2/21/2014 6:00:00 AM
TIMES EDITORIAL: Confusion surrounds hospital board vote
When Palo Verde Healthcare District Board of Directors made the decision to pay up to $35,000 for legal costs incurred by director Sandra Hudson as she fights a criminal charge of conflict of interest, it brought up many innuendos and conundrums.
When Palo Verde Healthcare District Board of Directors made the decision to pay up to $35,000 for legal costs incurred by director Sandra Hudson as she fights a criminal charge of conflict of interest, it brought up many innuendos and conundrums.

"A perfection of means, and confusion of aims, seems to be our main problem."

- Albert Einstein


When Palo Verde Healthcare District Board of Directors made the decision to pay up to $35,000 for legal costs incurred by director Sandra Hudson as she fights a criminal charge of conflict of interest, it brought up many innuendos and conundrums.

Cause of much of the confusion centers around whether (1) the 2-0-2 vote is considered a majority vote and; (2) whether the two abstained votes count with the "yea" votes or as a "no vote"; and (3) whether the vote was valid.

According to Palo Verde Healthcare District's bylaws dated from 2006, under the Quorum section it states, "A majority of the members of the Board shall constitute a quorum for the transaction of business. The act of a majority of the Board members present at a meeting at which a quorum is present shall be the act of the Board. The Board shall not take action by secret ballot, whether preliminary or final."

In order for a vote to pass, with five members on record at the meeting, the vote would have to have at least three "yea" votes, according to the district's own bylaws.

But under Robert's Rules of Order it states, "unless otherwise provided by law, these bylaws, or Board rules, Board meeting procedures shall be in accordance with Robert's Rules of Order Newly Revised. However, technical failures to follow Robert's Rules shall not invalidate any action taken..."

Under this provision, the district relies on Robert's Rules of Order to operate.

Also according to Robert's Rules of Order, "the phrase 'abstention votes' is an oxymoron, an abstention being a refusal to vote...In the usual situation, where either a majority vote or a two-thirds vote is required, abstentions have absolutely no effect on the outcome of the vote since what is required is either a majority or two thirds of the vote cast.
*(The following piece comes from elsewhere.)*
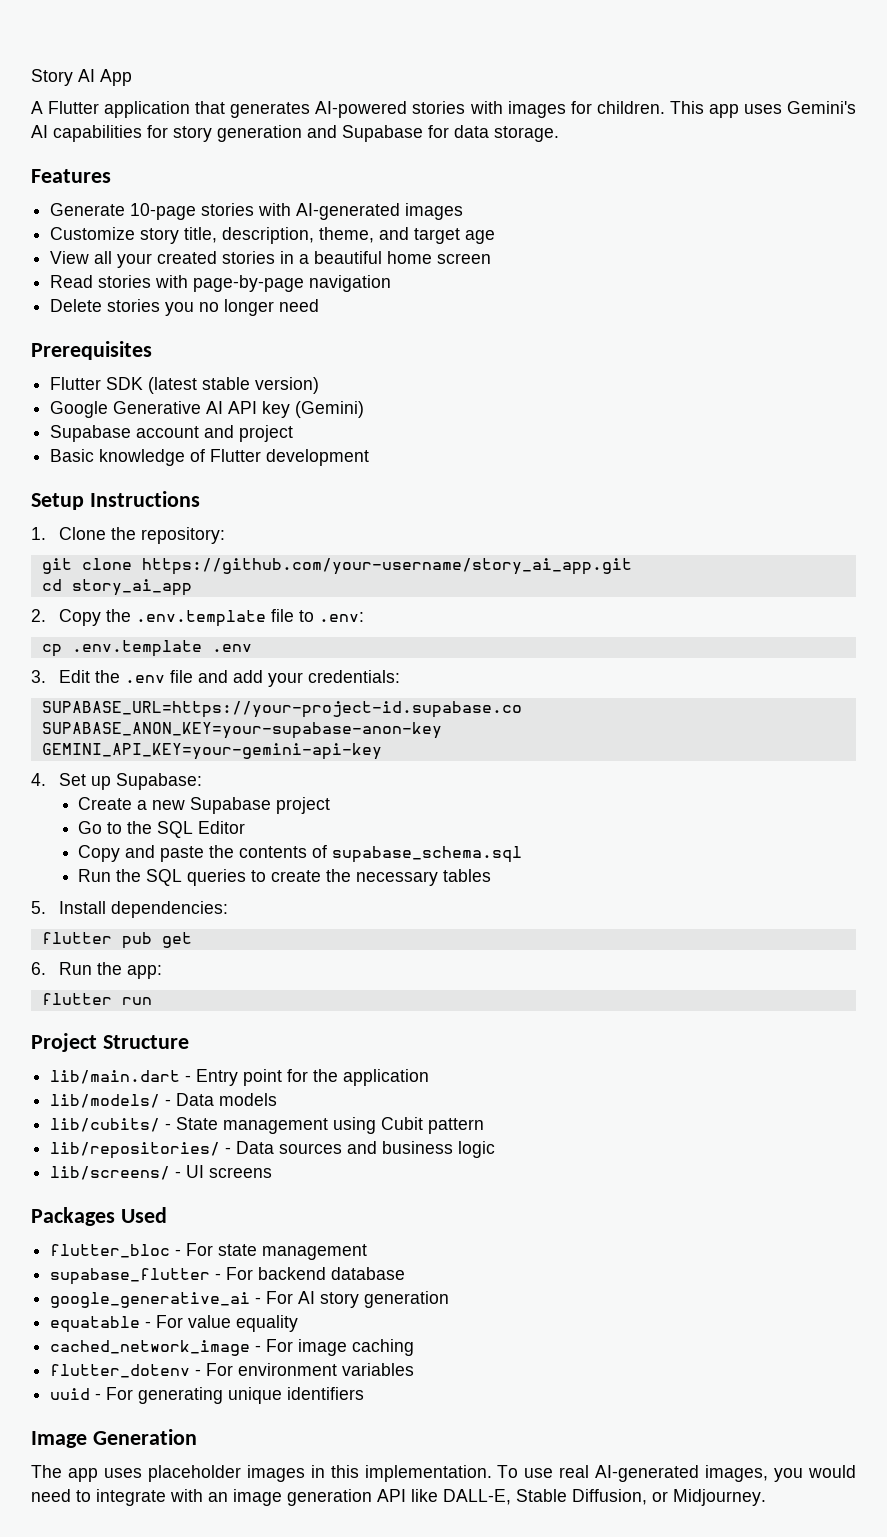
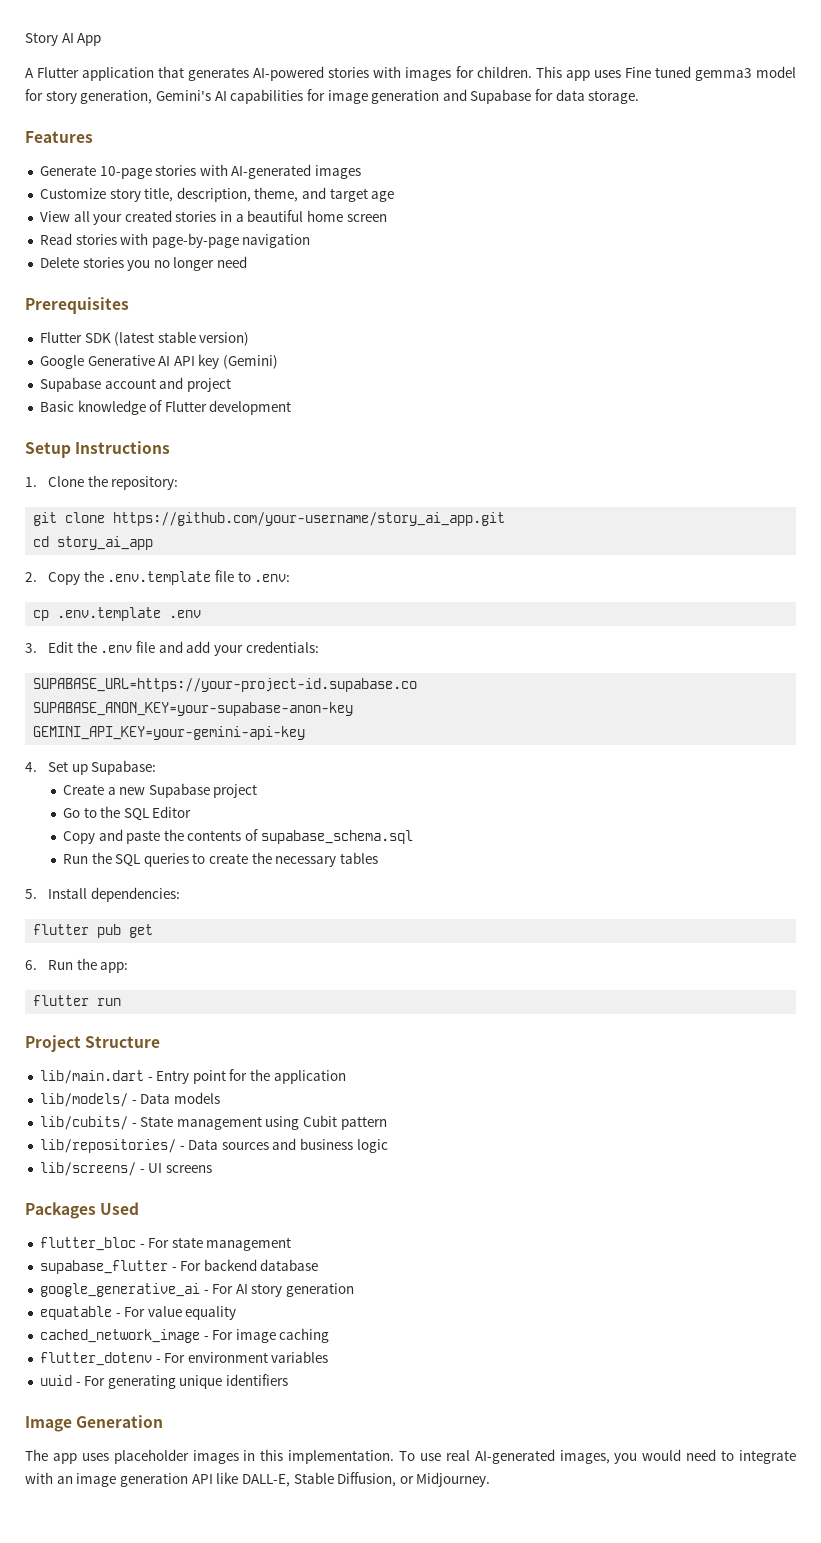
- This app uses Gemini's AI capabilities for story generation and Supabase for data storage.
+ This app uses Fine tuned gemma3 model for story generation, Gemini's AI capabilities for image generation and Supabase for data storage.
On the other hand, if the vote required is a majority or two thirds of the members present, or a majority or two thirds of the entire membership, an abstention will have the same effect as a "no" vote. Even in such a case, however, an abstention is not a vote and is not counted as a vote..."

Based on Robert's Rules of Order, the abstained votes do not count at all. Which would make the vote invalid.
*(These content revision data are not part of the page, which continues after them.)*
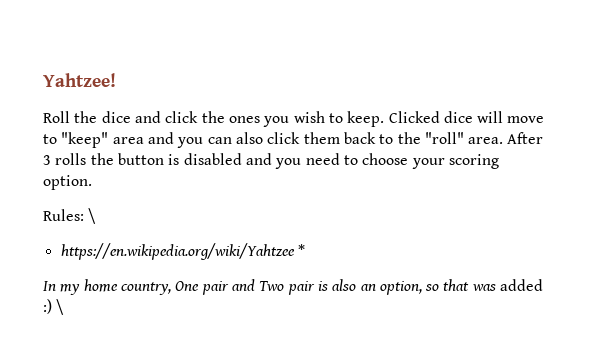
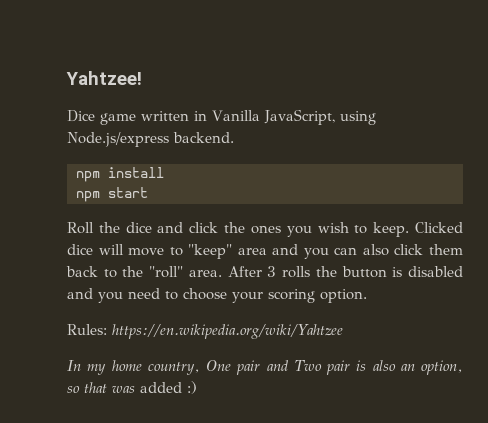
+ Dice game written in Vanilla JavaScript, using Node.js/express backend.
+ npm install
+ npm start
- Rules: \
- https://en.wikipedia.org/wiki/Yahtzee *
+ Rules: https://en.wikipedia.org/wiki/Yahtzee
- In my home country, One pair and Two pair is also an option, so that was added :) \
+ In my home country, One pair and Two pair is also an option, so that was added :)

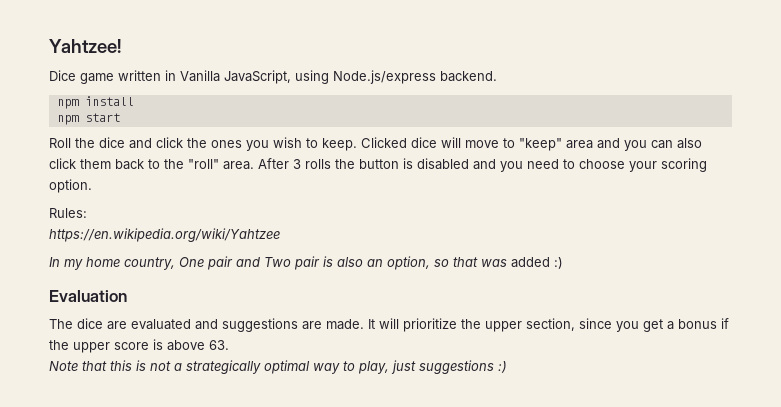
- Rules: https://en.wikipedia.org/wiki/Yahtzee
+ Rules:
+ https://en.wikipedia.org/wiki/Yahtzee
+ Evaluation
+ The dice are evaluated and suggestions are made. It will prioritize the upper section, since you get a bonus if the upper score is above 63.
+ Note that this is not a strategically optimal way to play, just suggestions :)

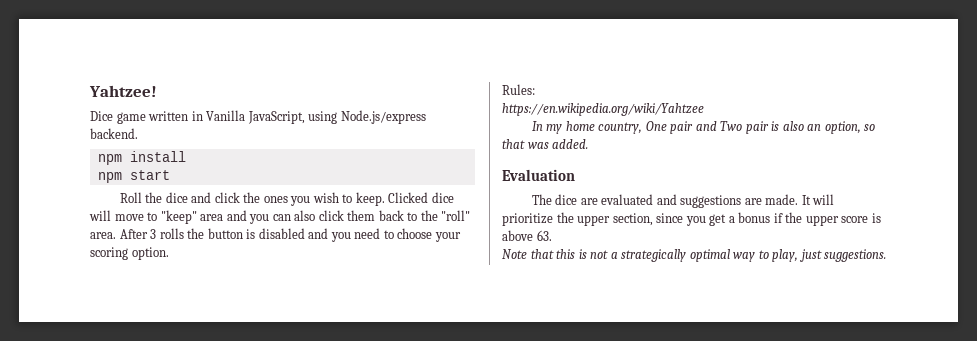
- In my home country, One pair and Two pair is also an option, so that was added :)
+ In my home country, One pair and Two pair is also an option, so that was added.
- Note that this is not a strategically optimal way to play, just suggestions :)
+ Note that this is not a strategically optimal way to play, just suggestions.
But in a California state appellate court decision (Dry Creek Valley Assn., Inc. v. Board of Supervisors; 67 Cal. App. 3d 839), abstentions go with the majority and Robert Rules of Order does not count. In that ruling, the appellate court referred to Government Code section 25005 as the deciding factor. The decision stated, "A majority of the members of the board constitute a quorum for the transaction of business. No act of the board shall be valid or binding unless a majority of all the members concur therein."

The court went on to state that a vote must be a majority of the body not the quorum so when there are only three members, a two-yes and one-no vote does not pass but a two-yes and one-abstain does.
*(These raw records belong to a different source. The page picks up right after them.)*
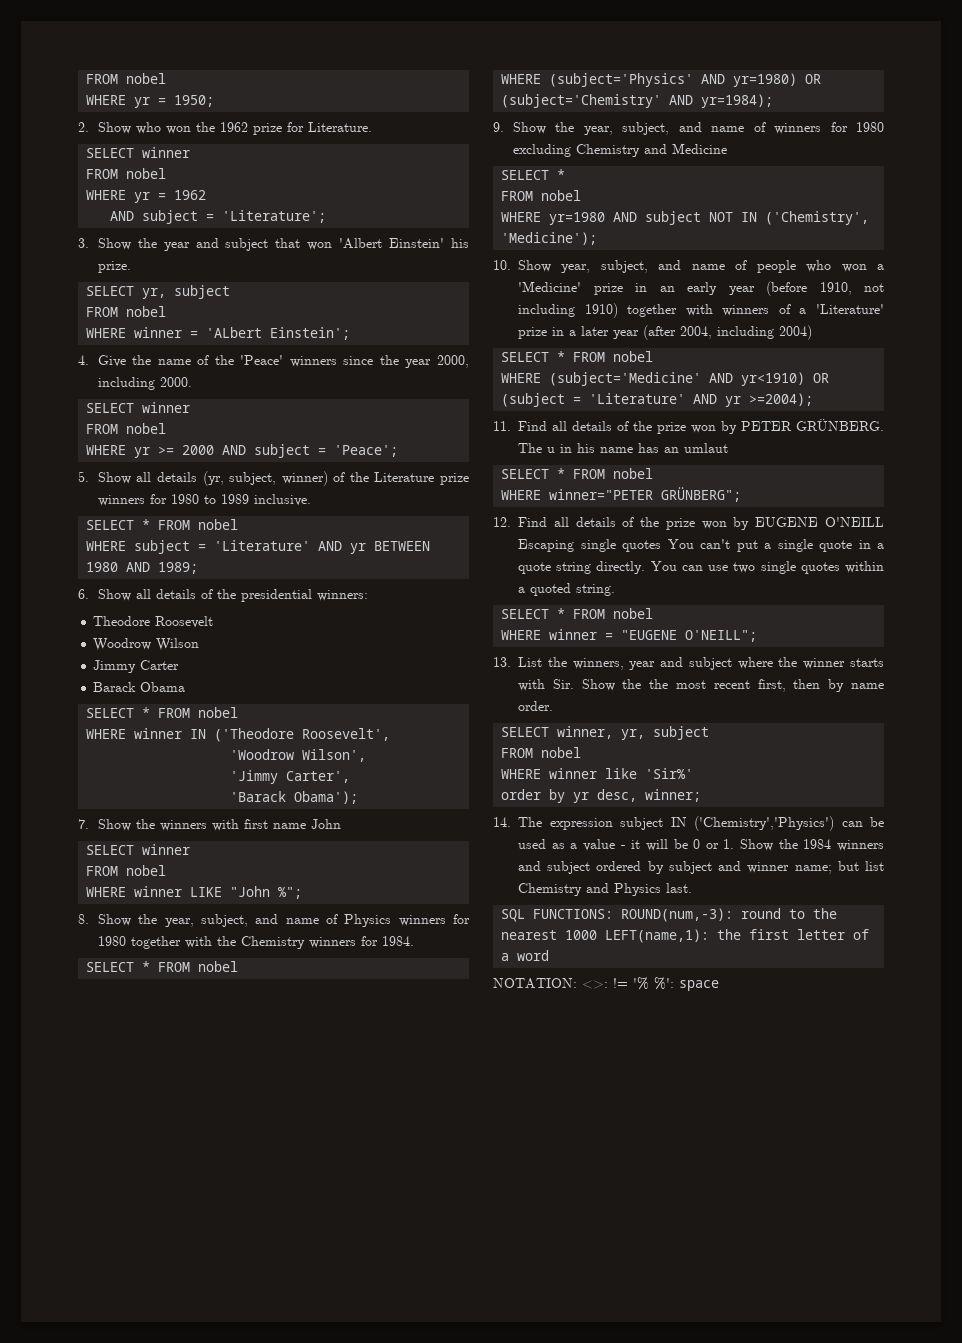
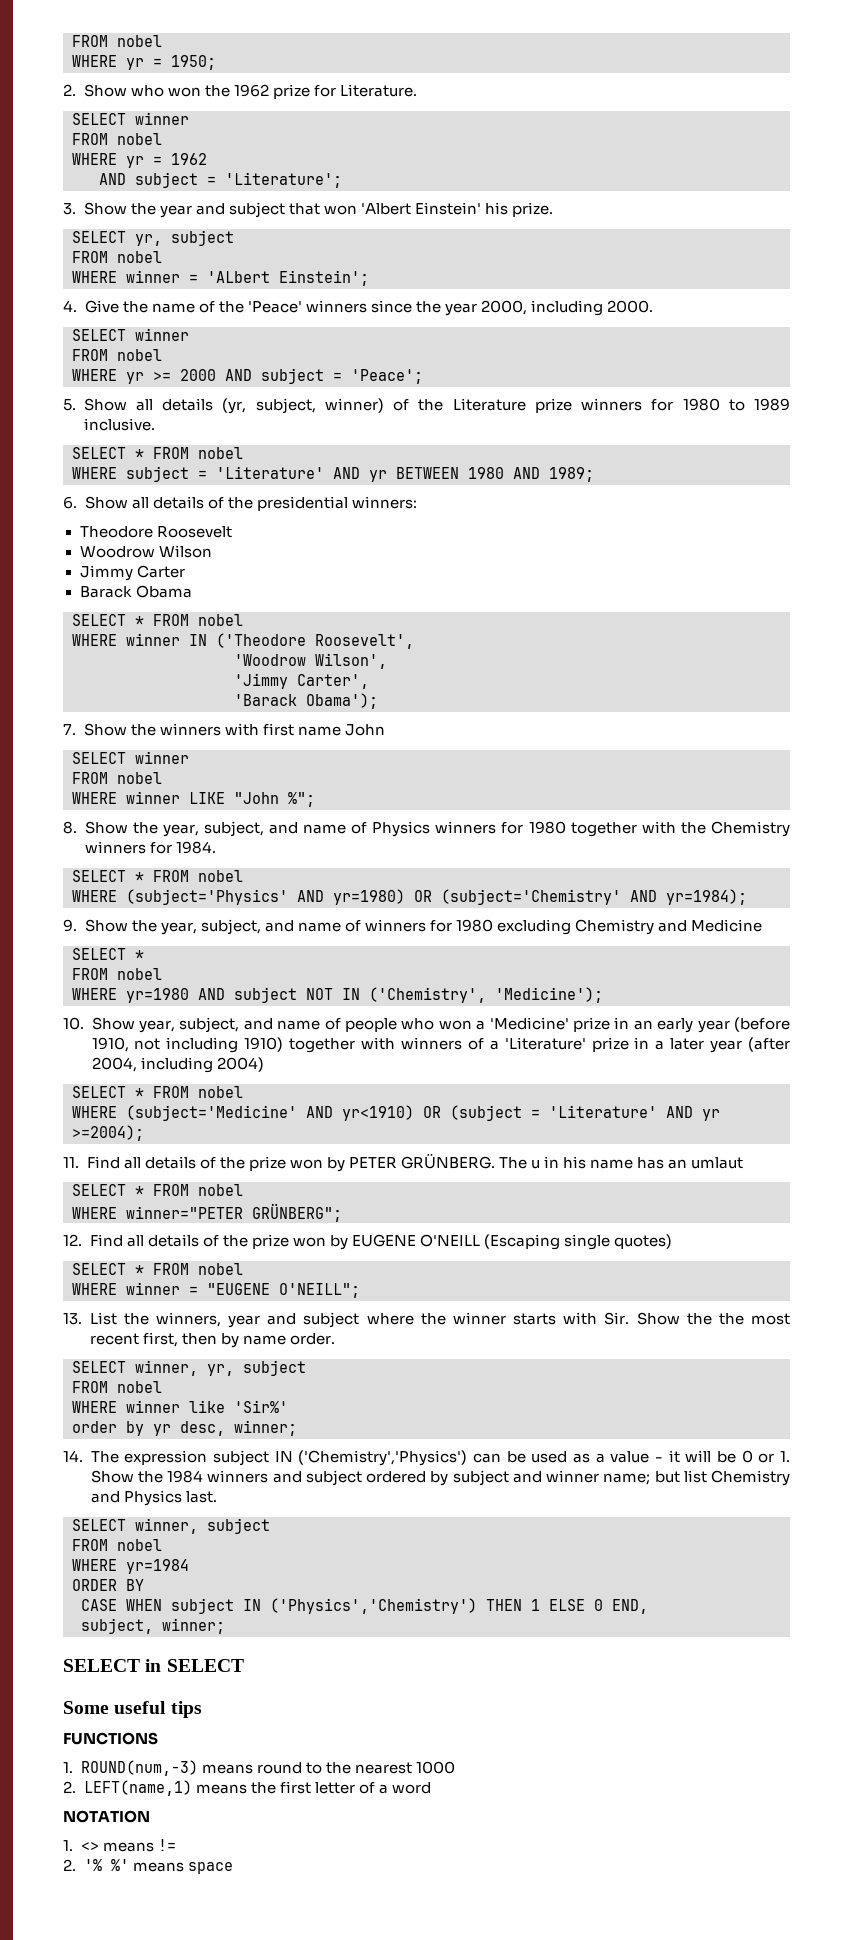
- 12. Find all details of the prize won by EUGENE O'NEILL Escaping single quotes You can't put a single quote in a quote string directly. You can use two single quotes within a quoted string.
+ 12. Find all details of the prize won by EUGENE O'NEILL (Escaping single quotes)
- SQL FUNCTIONS: ROUND(num,-3): round to the nearest 1000 LEFT(name,1): the first letter of a word
+ SELECT winner, subject
+ FROM nobel
+ WHERE yr=1984
+ ORDER BY
+ CASE WHEN subject IN ('Physics','Chemistry') THEN 1 ELSE 0 END,
+ subject, winner;
+ SELECT in SELECT
+ Some useful tips
+ FUNCTIONS
+ 1. ROUND(num,-3) means round to the nearest 1000
+ 2. LEFT(name,1) means the first letter of a word
- NOTATION: <>: != '% %': space
+ NOTATION
+ 1. <> means !=
+ 2. '% %' means space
The court found "in any of these events the requirement of section 25005, that a majority of all members of the board shall concur for passage of a measure, is satisfied."

And then the board has set its own precedence when in 2010, the board was looking to fill a seat vacated by Dr. Francisco Tejeda. At that time the board voted 2-1 to appoint Beatrice "Quitty" Piñon to the seat (board member Tim Maley abstained) and deadlocked 2-2 on appointing Floyd Marlowe to the board. Piñon opponents declared the vote to be invalid and so Supervisor John Benoit stepped in and appointed Beverly Mays to the board.

It should be clear that there is no clear answer to last week's vote.

Part of the problem is the board operates under such ambiguous rules. No where in the district's bylaws does it clearly spell out how an "abstained" vote translates for the board. The most current bylaws made available by the hospital are dated 2006. Multiple requests for the most updated version have gone unanswered. So if, we the constituents are unable to view current bylaws, we don't know for sure the board members have access to current bylaws.

Another problem arises with the request even being made to the board about using taxpayers money to defend Hudson. It seems strange that a victim would be asked to pay for the defense of the accused. It would be like the victims of the Enron fiasco asked and agreeing to pay for Jeffrey Skilling, Enron Corporation, chief executive's defense. But according to Bob Stern, Center for Governmental Studies president, "As the charges relates to the position as a board member, covering legal fees is legal. Not necessarily ethical."

What we know is Palo Verde Healthcare District Board of Directors President Trina Sartin and Board Secretary Sam Burton voted in favor of giving Hudson the money. And Board Treasurer Beatrice "Quitty" Piñon and Board Vice President Catalina "Cat" McLain abstained from voting, with none of the directors voting against the vote.

We also know the decision is not as "cut and dried" as it appears on the surface. We also know confusion has been known to start wars and it's known to serve as a diversion while criminals get away.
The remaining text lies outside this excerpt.